Terlepas dari itu, bisakah Anda memahami perbedaan Surakarta dan Solo?
Secara geografis baik Surakarta maupun Solo adalah sebuah daerah yang sama, yang oleh publik dikenal sebagai Kota Bengawan atau Kota Budaya. Surakarta adalah nama resmi dan administratif, sementara Solo adalah nama populer yang sering digunakan dalam percakapan sehari-hari, bisnis, dan pariwisata.
ADVERTISEMENT
SCROLL TO CONTINUE WITH CONTENT
Namun, perbedaan akan terlihat secara historis.
Mengutip dari laman Universitas Sebelas Maret (UNS), akademisi di Fakultas Ilmu Budaya (FIB) UNS Prof Warto mengatakan secara historis perkembangan penyebutan Surakarta dan Solo tak lepas dari pengaruh 'lidah' bangsa Belanda dan pascaperang di Mataram.
Dalam publikasi di laman UNS pada 2021 silam, Warto mengatakan pada awalnya nama yang benar untuk menyebut daerah itu adalah Sala.
Kota yang berada di tepi Sungai Bengawan Solo itu mulanya adalah sebuah desa 'perdikan' bernama Desa Sala. Dahulu, desa ini dipimpin seorang kiai bernama Ki Gede Sala atau biasa disebut juga Kiai Sala.

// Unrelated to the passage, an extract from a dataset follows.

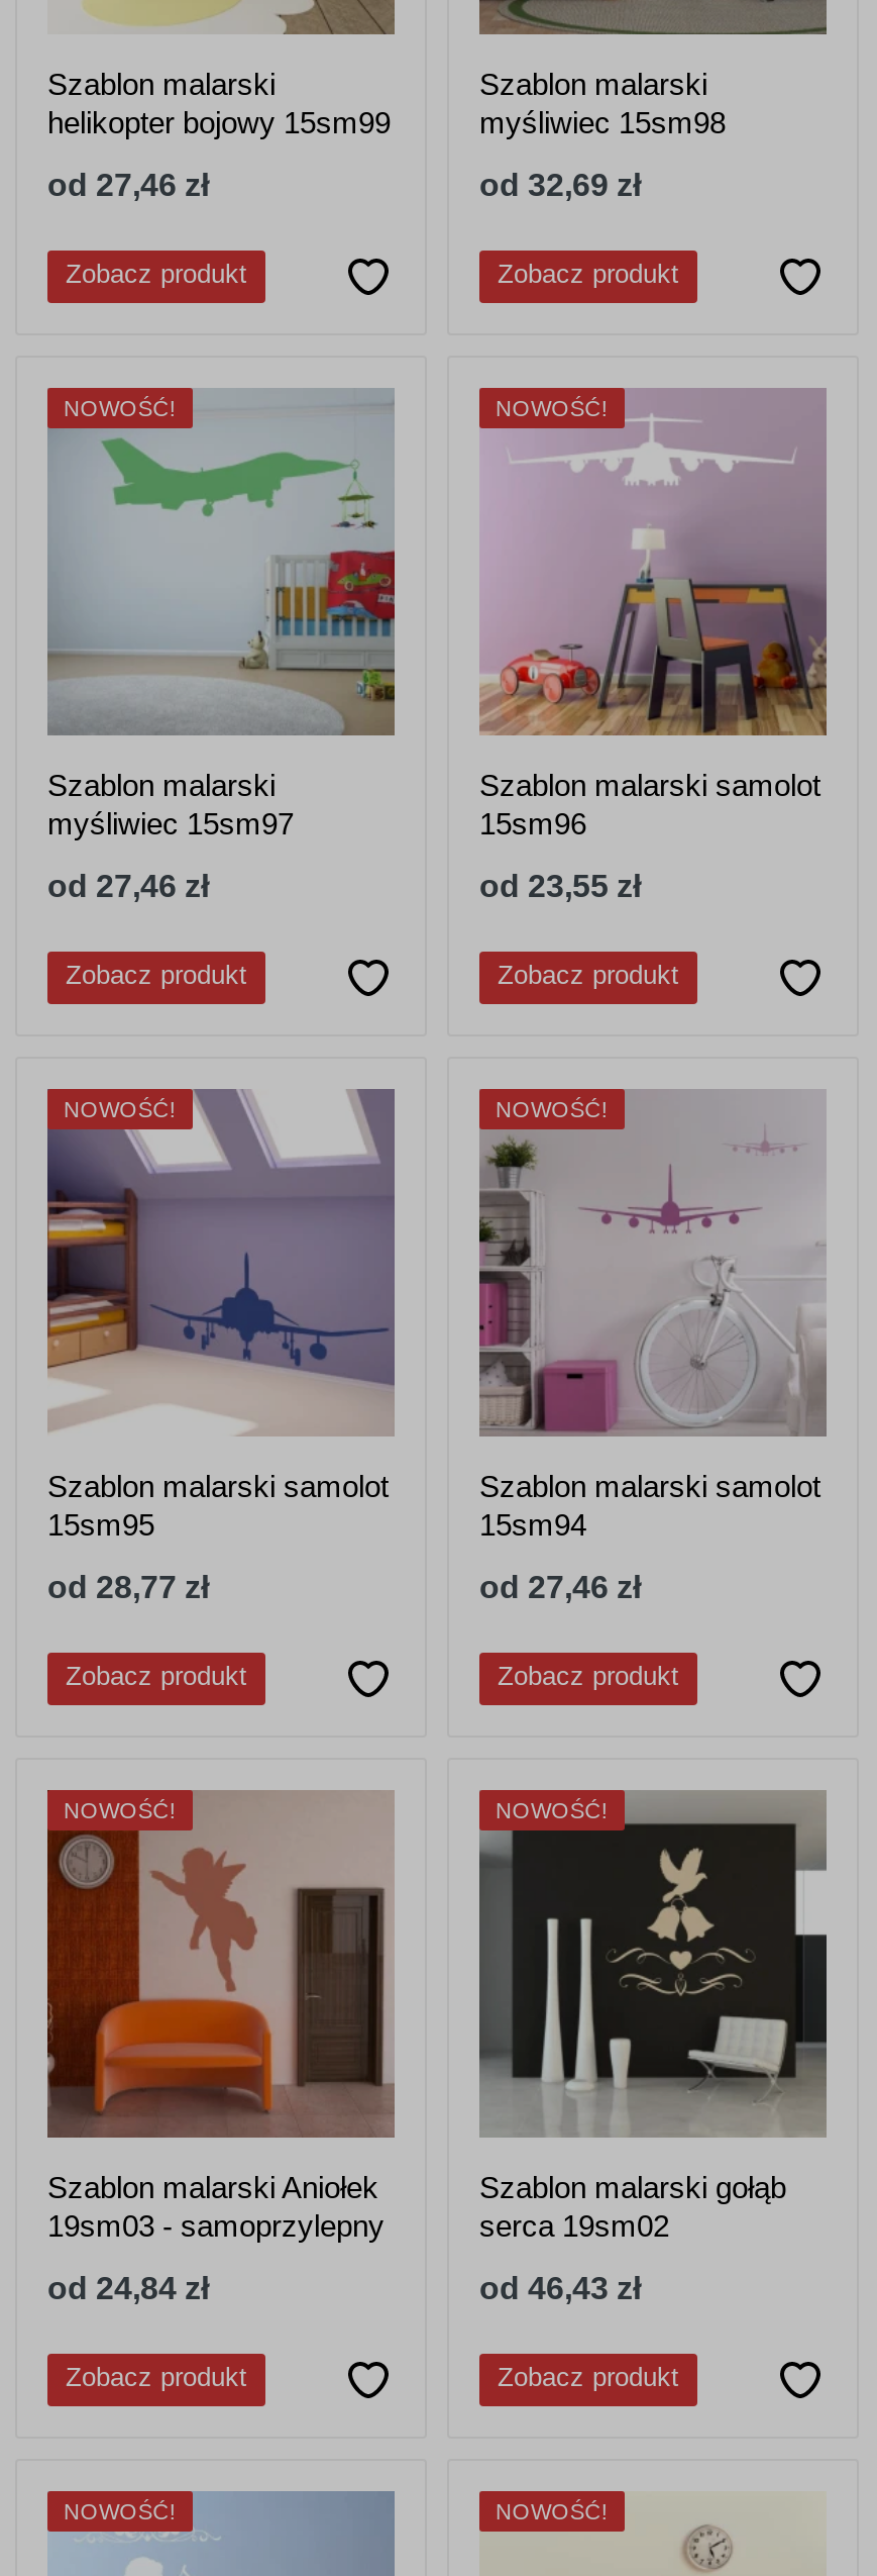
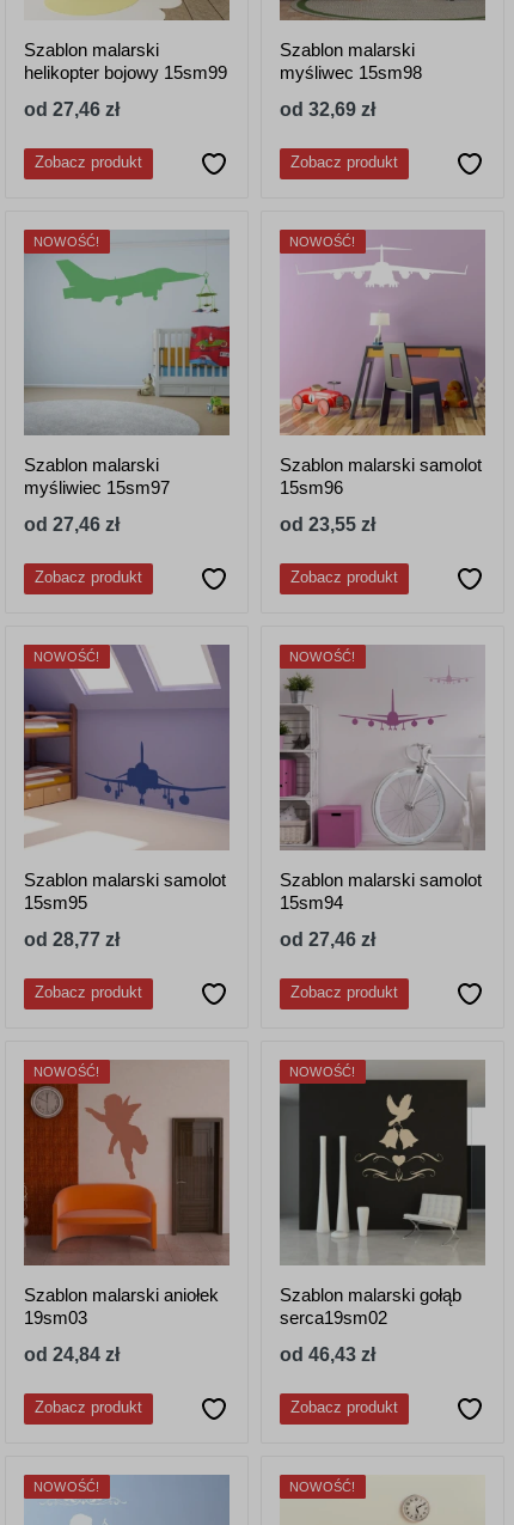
[479,105,726,139] myśliwiec 15sm98 -> [280,62,422,83] myśliwec 15sm98
[47,2170,385,2243] Szablon malarski Aniołek | 19sm03 - samoprzylepny -> [24,1285,219,1328] Szablon malarski aniołek | 19sm03
[479,2208,669,2243] serca 19sm02 -> [280,1307,387,1328] serca19sm02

Hingga ketika bangsa Belanda mendarat di Pulau Jawa dan mencengkeram pengaruh kuku kolonialismenya. Seiring kedatangan orang-orang Belanda, penyebutan nama Sala yang semula menggunakan huruf 'a', berubah menjadi 'o' sehingga pelafalannya berubah menjadi 'Solo'.
"Dengan huruf 'a'. Ingat huruf Jawa 'o' dan 'a' punya perbedaan yang sangat penting. Kalau 'Sala' ditulis dengan huruf Jawa nglegena atau telanjang. Kalau di-taling-tarung jadi 'o' makanya So-lo gitu. Dan, alasannya 'Sala' jadi 'Solo', karena orang Belanda susah ngomong 'Sala'," jelas Warto kala itu.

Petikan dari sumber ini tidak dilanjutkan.